■ What the task asks
Lines below that include "letter" are the answer; copy each one.

■ Data in this exercise
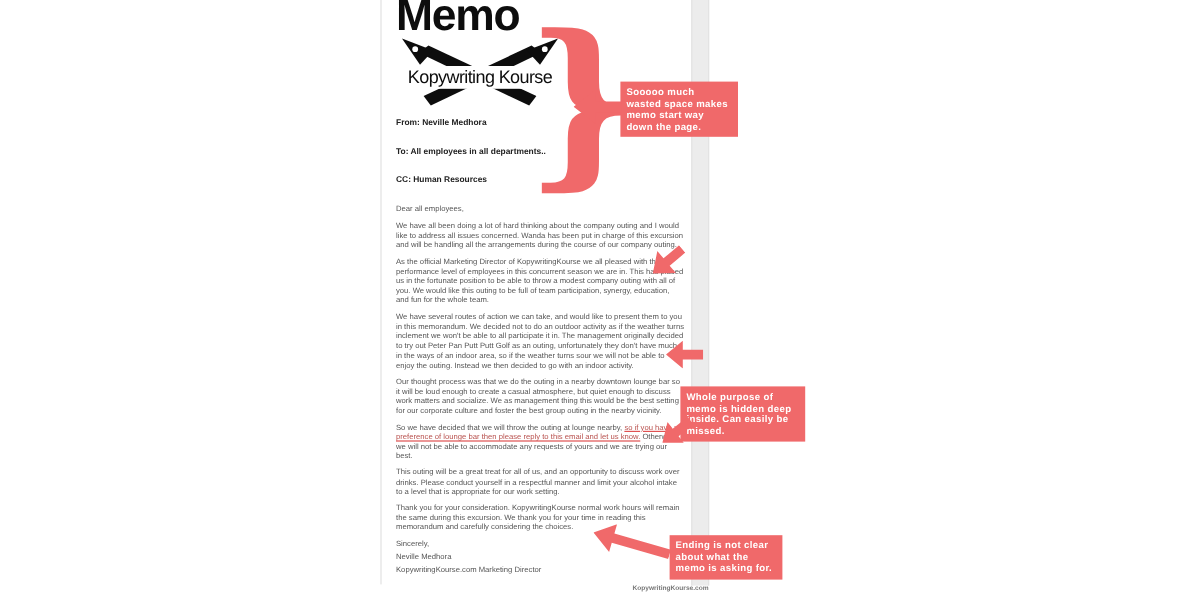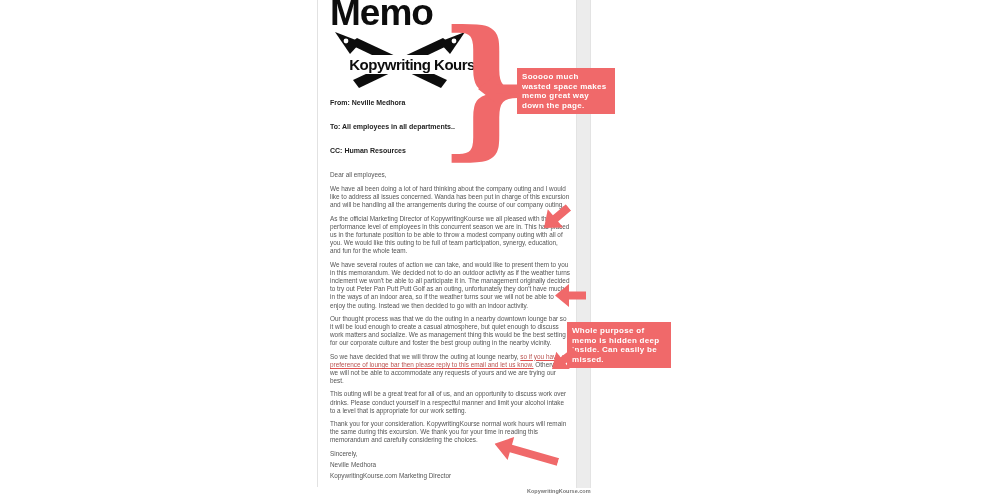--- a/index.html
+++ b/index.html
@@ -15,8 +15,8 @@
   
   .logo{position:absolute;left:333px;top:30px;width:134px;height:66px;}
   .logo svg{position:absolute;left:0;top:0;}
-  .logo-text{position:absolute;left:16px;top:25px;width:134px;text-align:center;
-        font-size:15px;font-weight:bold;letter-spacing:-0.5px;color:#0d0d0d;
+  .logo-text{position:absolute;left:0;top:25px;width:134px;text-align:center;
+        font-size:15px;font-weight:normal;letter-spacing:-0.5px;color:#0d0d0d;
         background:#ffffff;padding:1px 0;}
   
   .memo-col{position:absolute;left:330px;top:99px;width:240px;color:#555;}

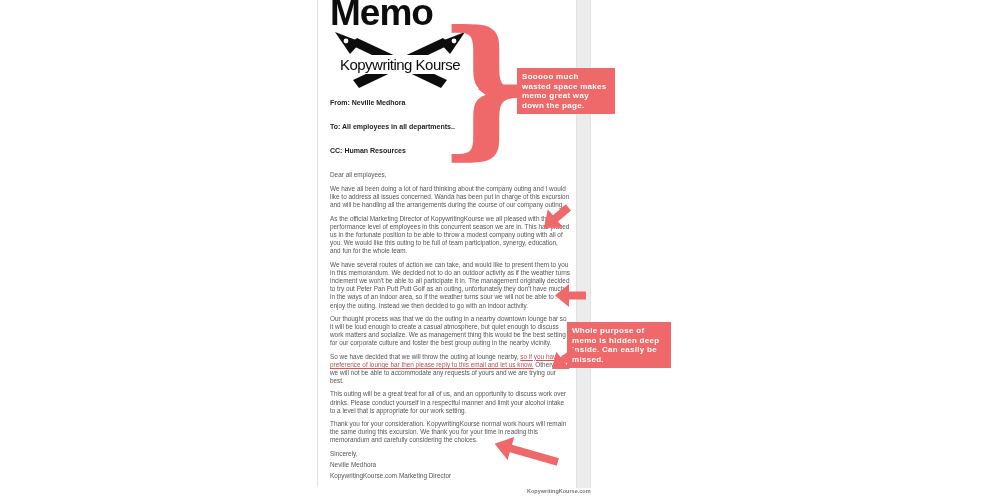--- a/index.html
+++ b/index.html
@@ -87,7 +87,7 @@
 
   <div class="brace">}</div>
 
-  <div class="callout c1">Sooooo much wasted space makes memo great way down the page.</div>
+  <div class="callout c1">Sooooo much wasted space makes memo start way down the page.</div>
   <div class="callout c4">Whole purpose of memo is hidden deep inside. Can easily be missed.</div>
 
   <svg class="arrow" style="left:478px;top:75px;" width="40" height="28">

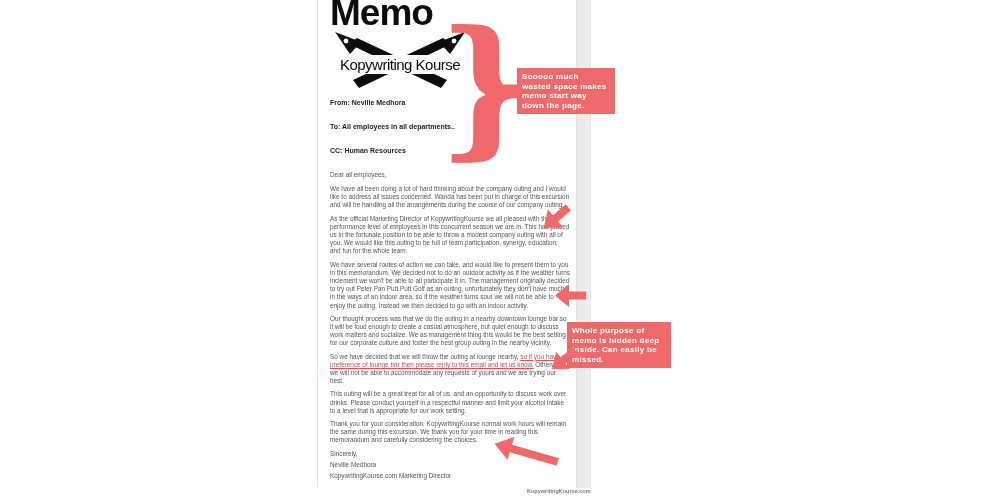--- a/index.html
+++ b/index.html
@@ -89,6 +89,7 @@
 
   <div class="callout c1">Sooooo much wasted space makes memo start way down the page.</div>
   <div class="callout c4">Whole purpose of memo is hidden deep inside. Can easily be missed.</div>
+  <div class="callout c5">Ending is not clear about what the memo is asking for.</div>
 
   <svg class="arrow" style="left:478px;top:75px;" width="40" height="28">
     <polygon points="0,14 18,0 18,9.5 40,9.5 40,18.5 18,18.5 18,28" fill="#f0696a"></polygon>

--

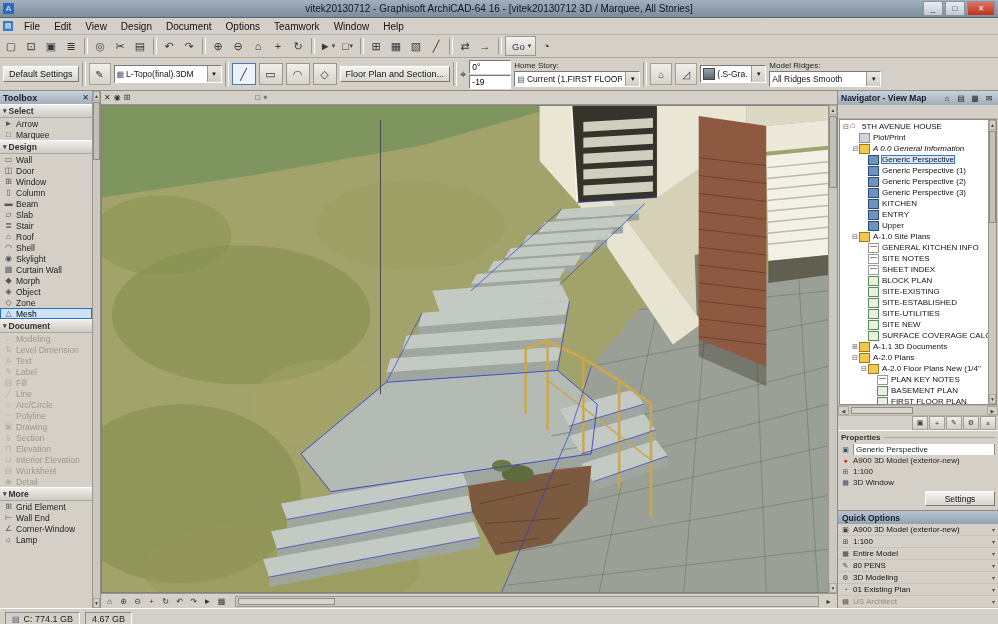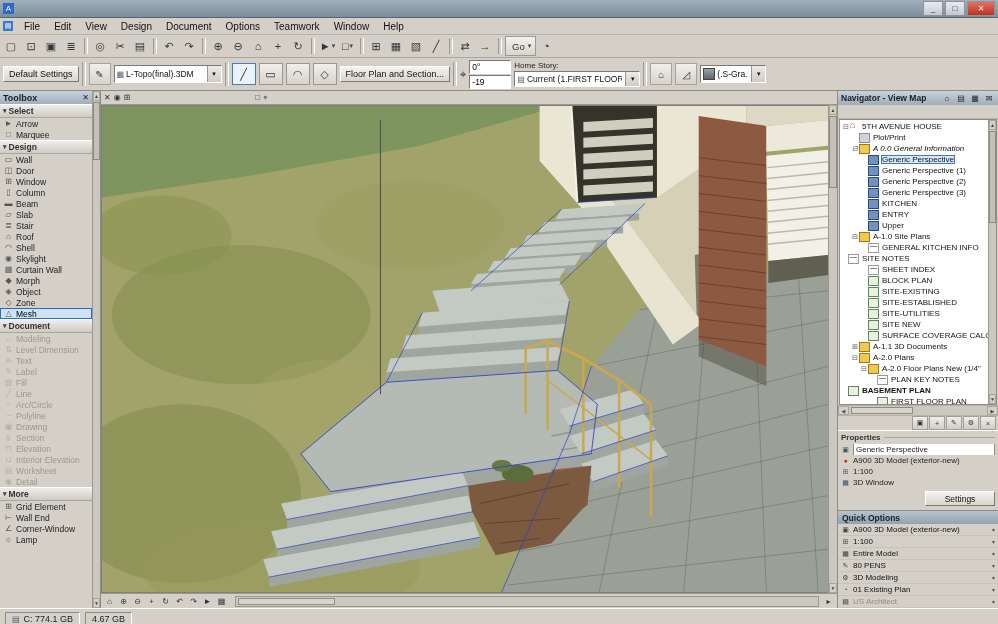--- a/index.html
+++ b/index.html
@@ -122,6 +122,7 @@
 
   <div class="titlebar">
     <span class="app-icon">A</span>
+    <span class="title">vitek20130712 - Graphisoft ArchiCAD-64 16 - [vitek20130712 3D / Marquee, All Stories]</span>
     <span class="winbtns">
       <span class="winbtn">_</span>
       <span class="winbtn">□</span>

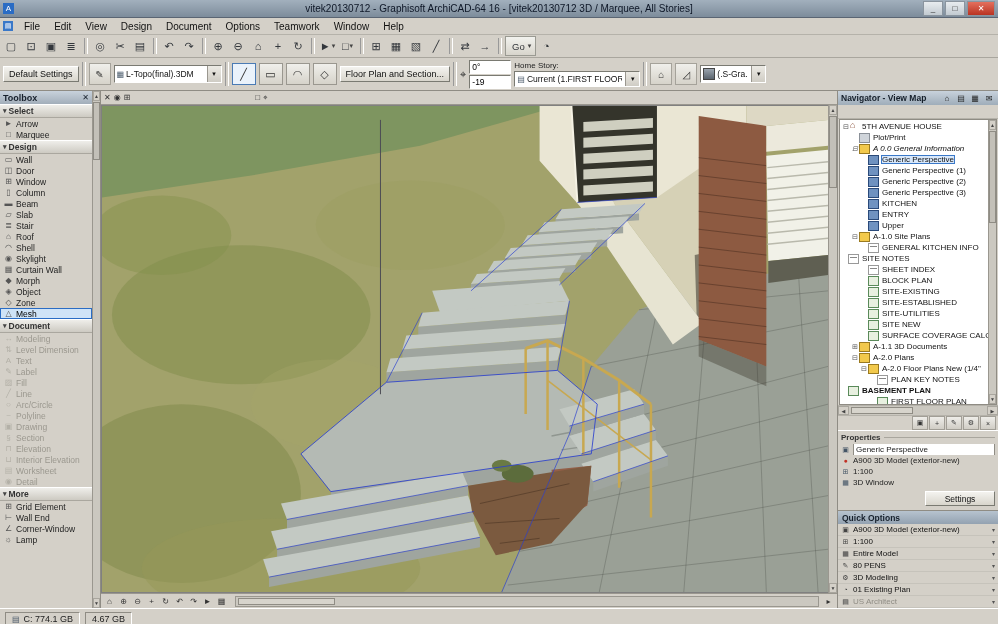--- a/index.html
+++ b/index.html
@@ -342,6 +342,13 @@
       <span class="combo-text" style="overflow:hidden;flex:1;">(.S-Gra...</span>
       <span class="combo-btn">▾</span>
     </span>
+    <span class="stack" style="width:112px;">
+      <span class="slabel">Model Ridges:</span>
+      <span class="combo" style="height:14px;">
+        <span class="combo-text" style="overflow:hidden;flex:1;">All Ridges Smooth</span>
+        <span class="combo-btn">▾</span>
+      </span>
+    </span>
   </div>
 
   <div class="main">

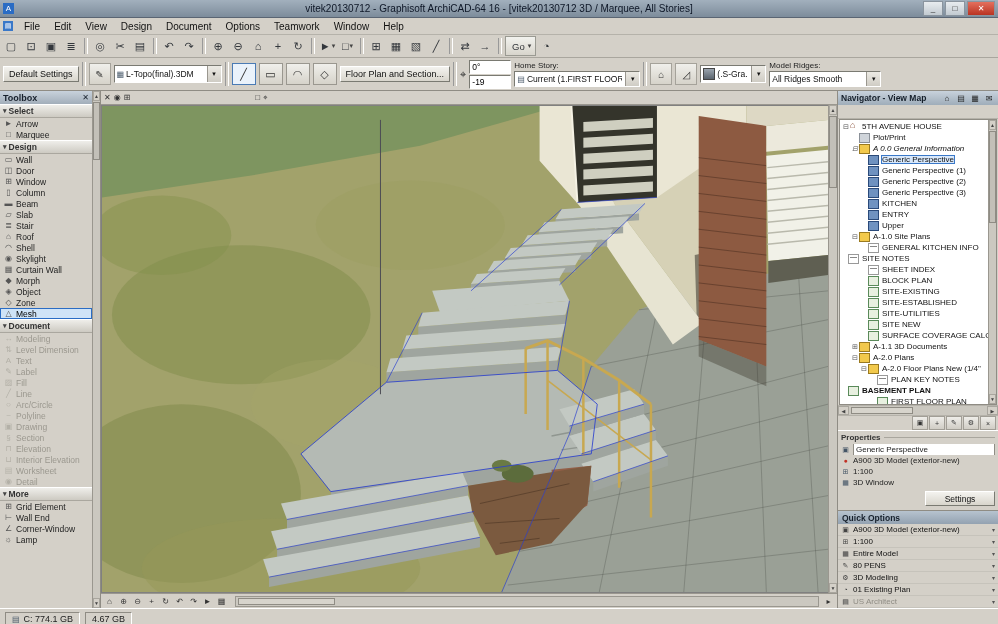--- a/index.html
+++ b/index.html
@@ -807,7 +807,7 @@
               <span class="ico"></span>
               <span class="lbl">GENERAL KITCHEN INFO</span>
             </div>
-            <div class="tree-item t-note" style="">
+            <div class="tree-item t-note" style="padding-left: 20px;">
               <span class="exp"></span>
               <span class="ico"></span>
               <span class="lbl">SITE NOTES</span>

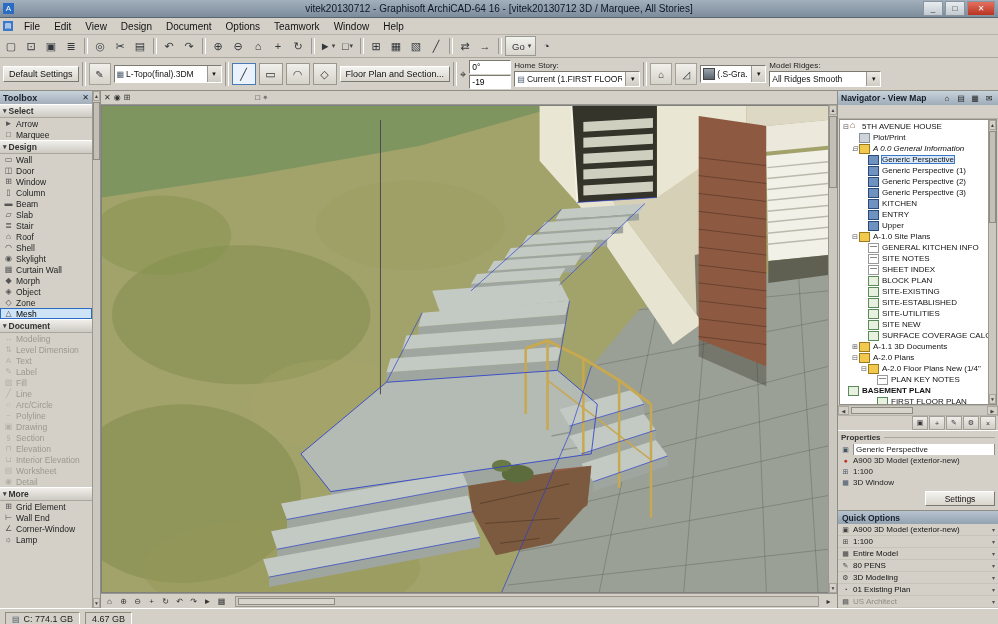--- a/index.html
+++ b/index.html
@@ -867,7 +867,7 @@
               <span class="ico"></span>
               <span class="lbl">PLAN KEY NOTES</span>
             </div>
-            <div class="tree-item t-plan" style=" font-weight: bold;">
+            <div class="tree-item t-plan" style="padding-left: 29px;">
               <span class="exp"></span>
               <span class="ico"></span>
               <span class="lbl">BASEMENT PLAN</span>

---

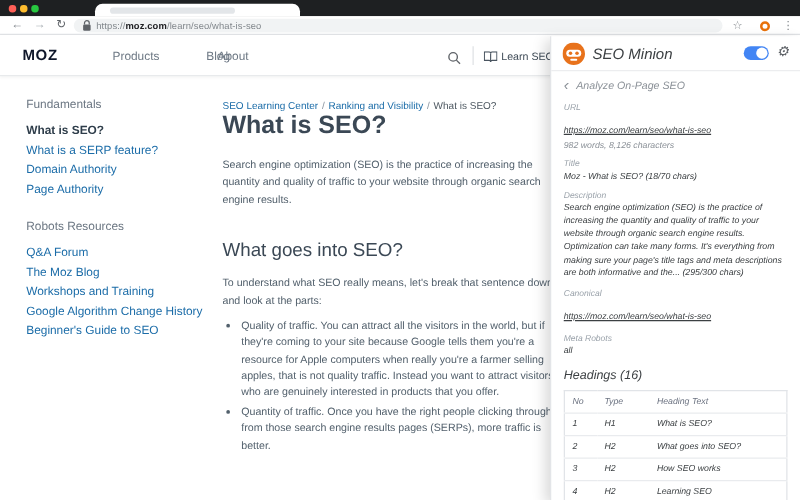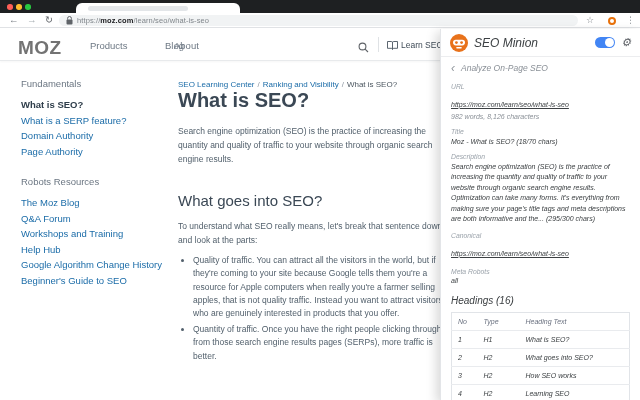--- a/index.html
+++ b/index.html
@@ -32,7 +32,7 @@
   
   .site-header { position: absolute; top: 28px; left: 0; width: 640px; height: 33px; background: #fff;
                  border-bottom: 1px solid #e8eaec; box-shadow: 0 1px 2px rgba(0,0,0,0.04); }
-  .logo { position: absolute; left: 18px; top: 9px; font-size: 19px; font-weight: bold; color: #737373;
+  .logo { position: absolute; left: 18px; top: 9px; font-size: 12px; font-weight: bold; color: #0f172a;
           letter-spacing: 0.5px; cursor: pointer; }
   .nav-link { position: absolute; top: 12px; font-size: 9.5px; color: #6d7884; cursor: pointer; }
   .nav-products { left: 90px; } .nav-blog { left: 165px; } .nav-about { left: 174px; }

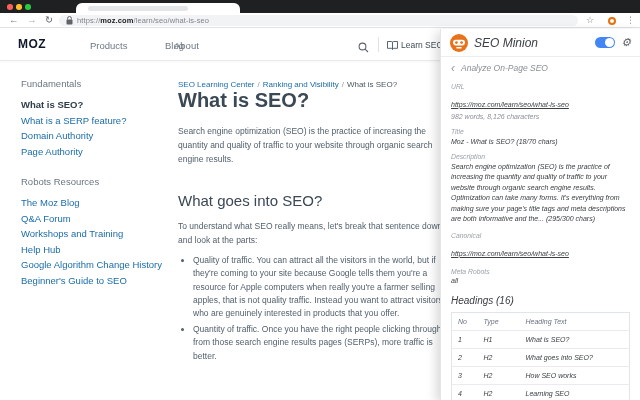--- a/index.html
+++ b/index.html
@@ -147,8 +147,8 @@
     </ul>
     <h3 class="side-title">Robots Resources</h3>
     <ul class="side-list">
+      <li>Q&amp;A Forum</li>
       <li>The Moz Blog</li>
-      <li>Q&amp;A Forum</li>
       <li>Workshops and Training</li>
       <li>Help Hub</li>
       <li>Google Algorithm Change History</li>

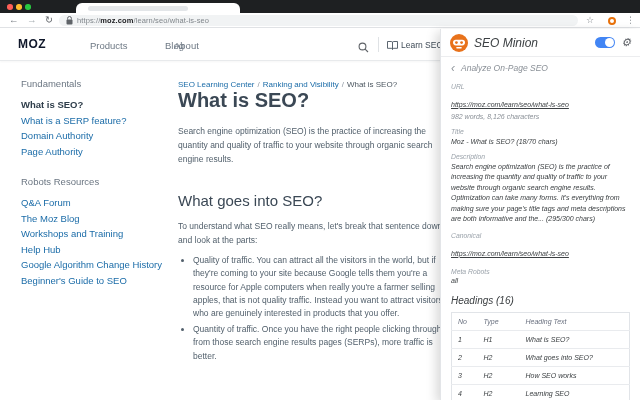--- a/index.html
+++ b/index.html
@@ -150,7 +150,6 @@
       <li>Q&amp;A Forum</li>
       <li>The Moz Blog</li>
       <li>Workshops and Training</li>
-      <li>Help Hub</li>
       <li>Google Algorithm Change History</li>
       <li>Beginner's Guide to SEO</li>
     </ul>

■ Your solution
-        font-size:15px;font-weight:bold;letter-spacing:-0.5px;color:#0d0d0d;
+        font-size:15px;font-weight:normal;letter-spacing:-0.5px;color:#0d0d0d;
           letter-spacing: 0.5px; cursor: pointer; }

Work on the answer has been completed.